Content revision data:
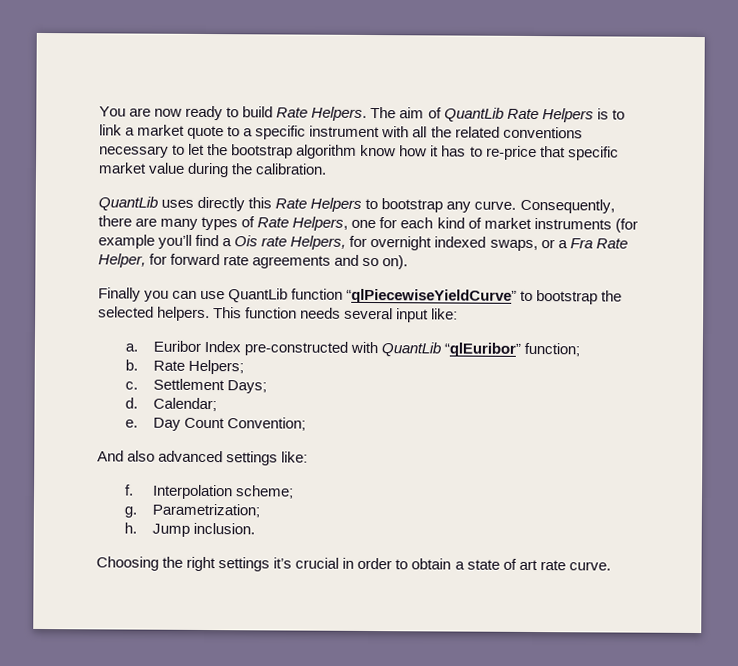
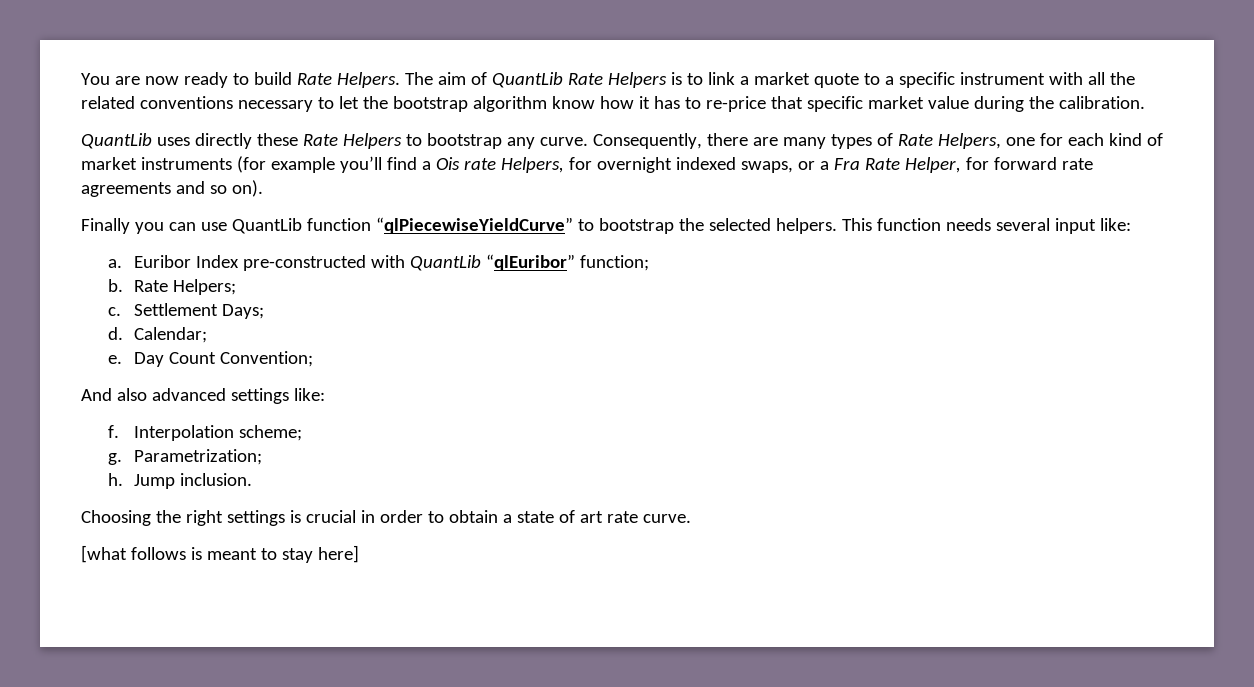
- QuantLib uses directly this Rate Helpers to bootstrap any curve.
+ QuantLib uses directly these Rate Helpers to bootstrap any curve.
- Choosing the right settings it’s crucial in order to obtain a state of art rate curve.
+ Choosing the right settings is crucial in order to obtain a state of art rate curve.
+ [what follows is meant to stay here]

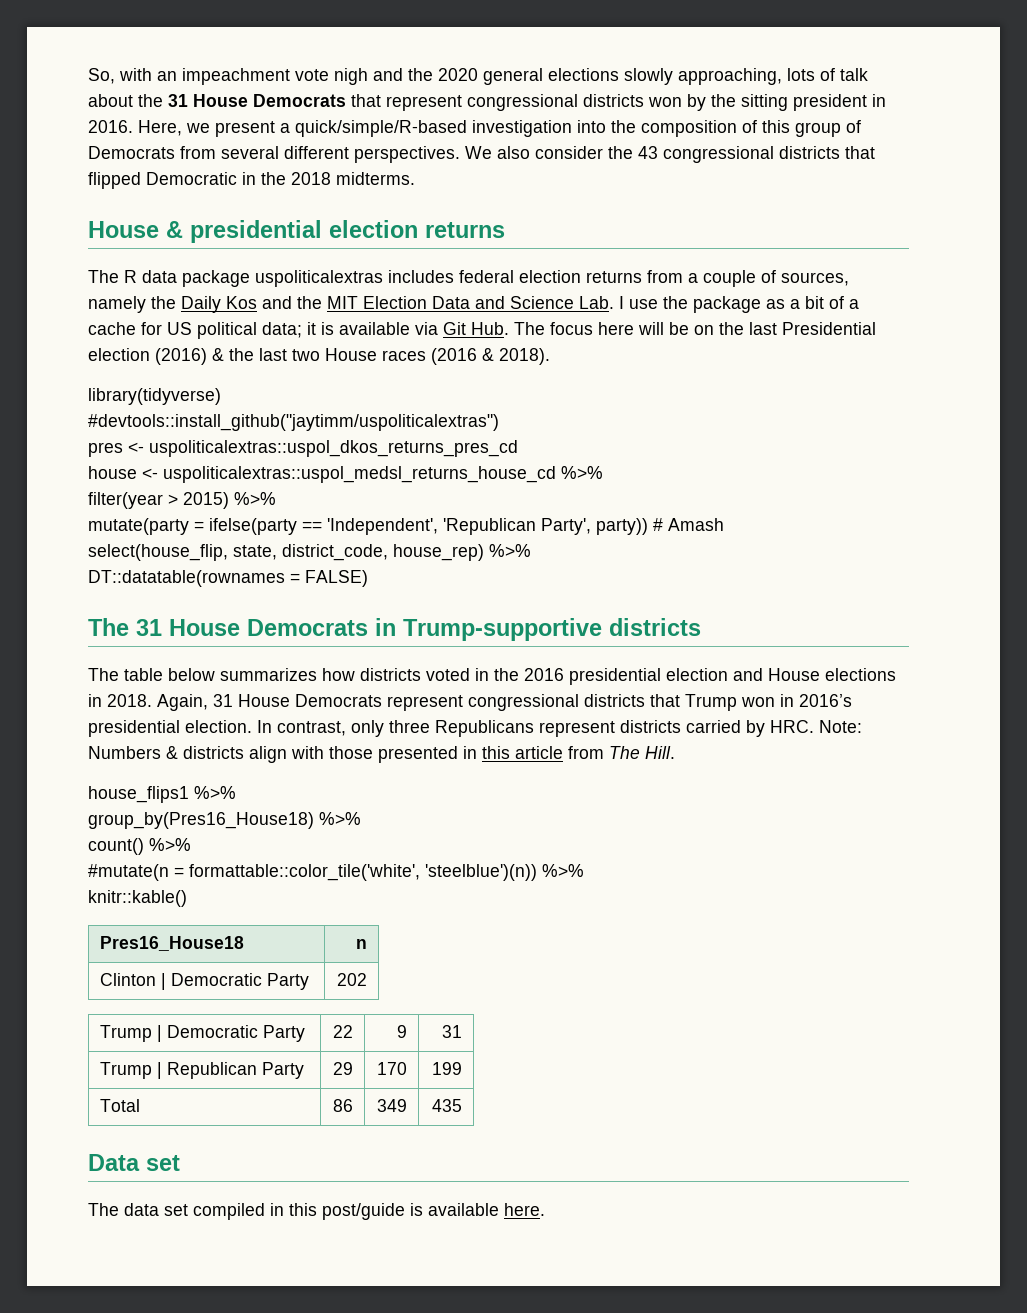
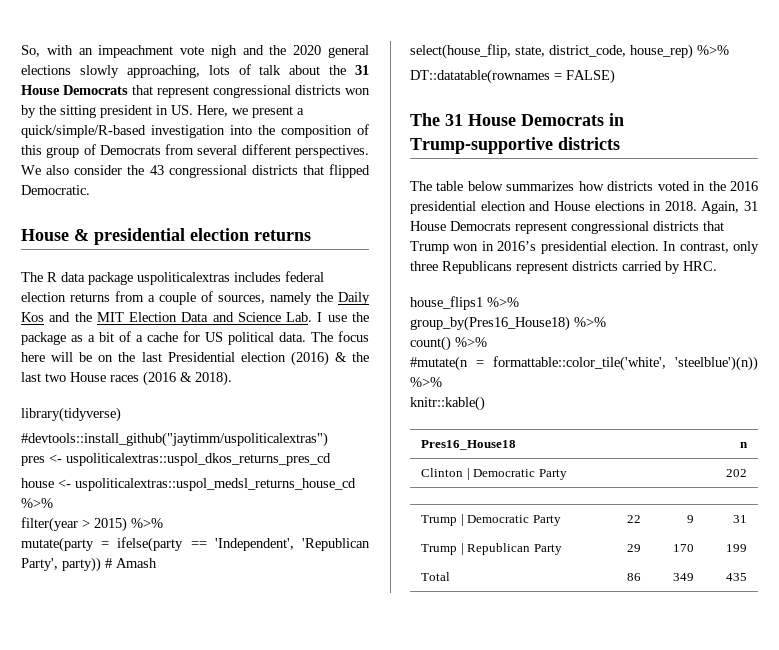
- So, with an impeachment vote nigh and the 2020 general elections slowly approaching, lots of talk about the 31 House Democrats that represent congressional districts won by the sitting president in 2016. Here, we present a quick/simple/R-based investigation into the composition of this group of Democrats from several different perspectives.
+ So, with an impeachment vote nigh and the 2020 general elections slowly approaching, lots of talk about the 31 House Democrats that represent congressional districts won by the sitting president in US. Here, we present a quick/simple/R-based investigation into the composition of this group of Democrats from several different perspectives.
- We also consider the 43 congressional districts that flipped Democratic in the 2018 midterms.
+ We also consider the 43 congressional districts that flipped Democratic.
- The R data package uspoliticalextras includes federal election returns from a couple of sources, namely the Daily Kos and the MIT Election Data and Science Lab. I use the package as a bit of a cache for US political data; it is available via Git Hub. The focus here will be on the last Presidential election (2016) & the last two House races (2016 & 2018).
+ The R data package uspoliticalextras includes federal election returns from a couple of sources, namely the Daily Kos and the MIT Election Data and Science Lab. I use the package as a bit of a cache for US political data. The focus here will be on the last Presidential election (2016) & the last two House races (2016 & 2018).
- In contrast, only three Republicans represent districts carried by HRC. Note: Numbers & districts align with those presented in this article from The Hill.
+ In contrast, only three Republicans represent districts carried by HRC.
- Data set
- The data set compiled in this post/guide is available here.

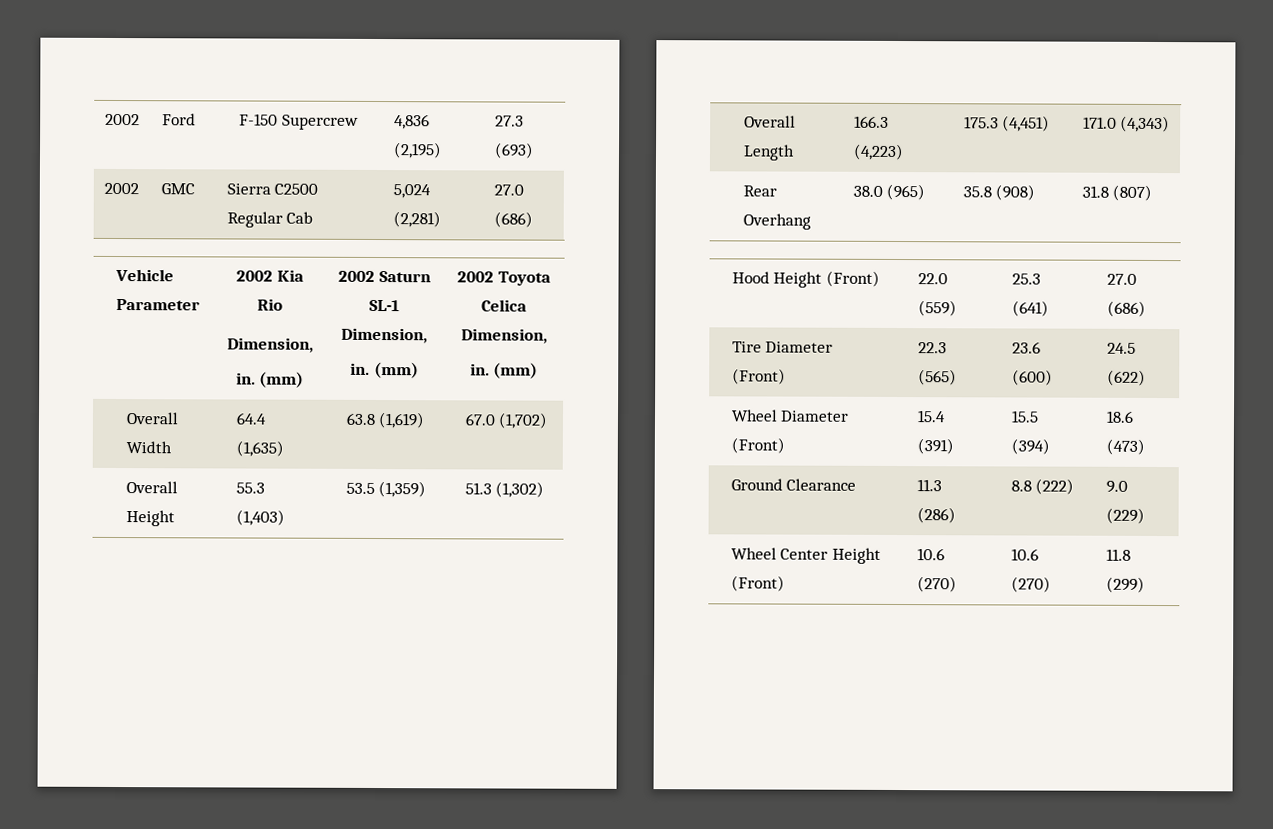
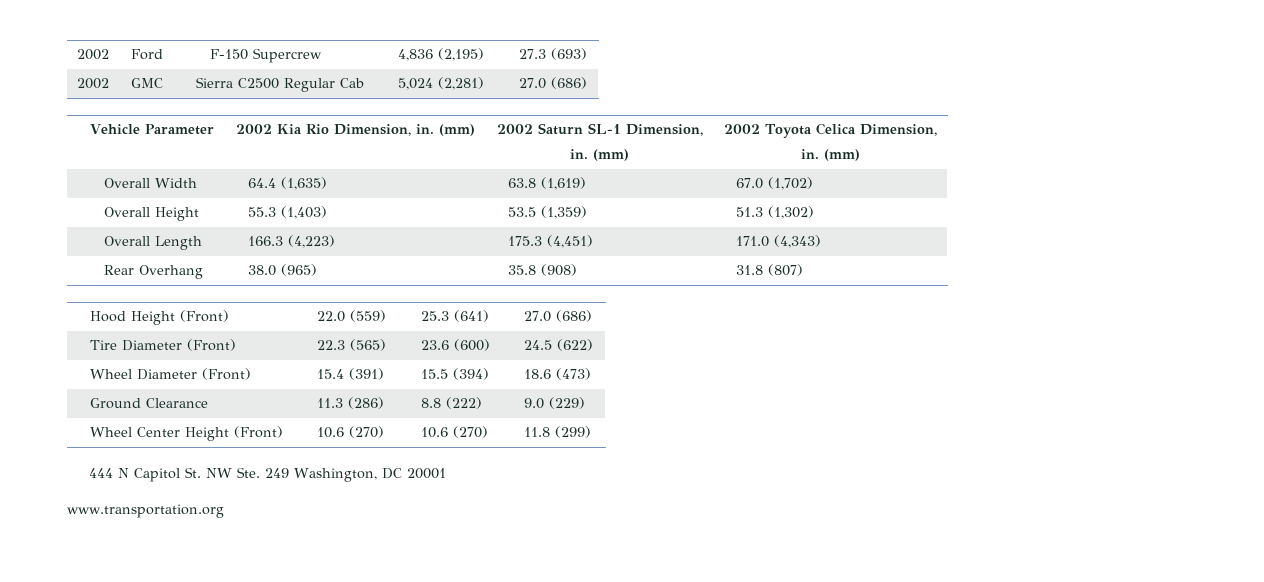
- Vehicle Parameter | 2002 Kia Rio
- Dimension,
- in. (mm) | 2002 Saturn SL-1 Dimension,
+ Vehicle Parameter | 2002 Kia Rio Dimension, in. (mm) | 2002 Saturn SL-1 Dimension,
+ 444 N Capitol St. NW Ste. 249 Washington, DC 20001
+ www.transportation.org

## [Assignment]
Exactly the lines from the one containing "- Vehicle Parameter | 2002 Kia Rio" through the final line of the records above are needed, copied word for word.

## [Response area]
- Vehicle Parameter | 2002 Kia Rio
- Dimension,
- in. (mm) | 2002 Saturn SL-1 Dimension,
+ Vehicle Parameter | 2002 Kia Rio Dimension, in. (mm) | 2002 Saturn SL-1 Dimension,
+ 444 N Capitol St. NW Ste. 249 Washington, DC 20001
+ www.transportation.org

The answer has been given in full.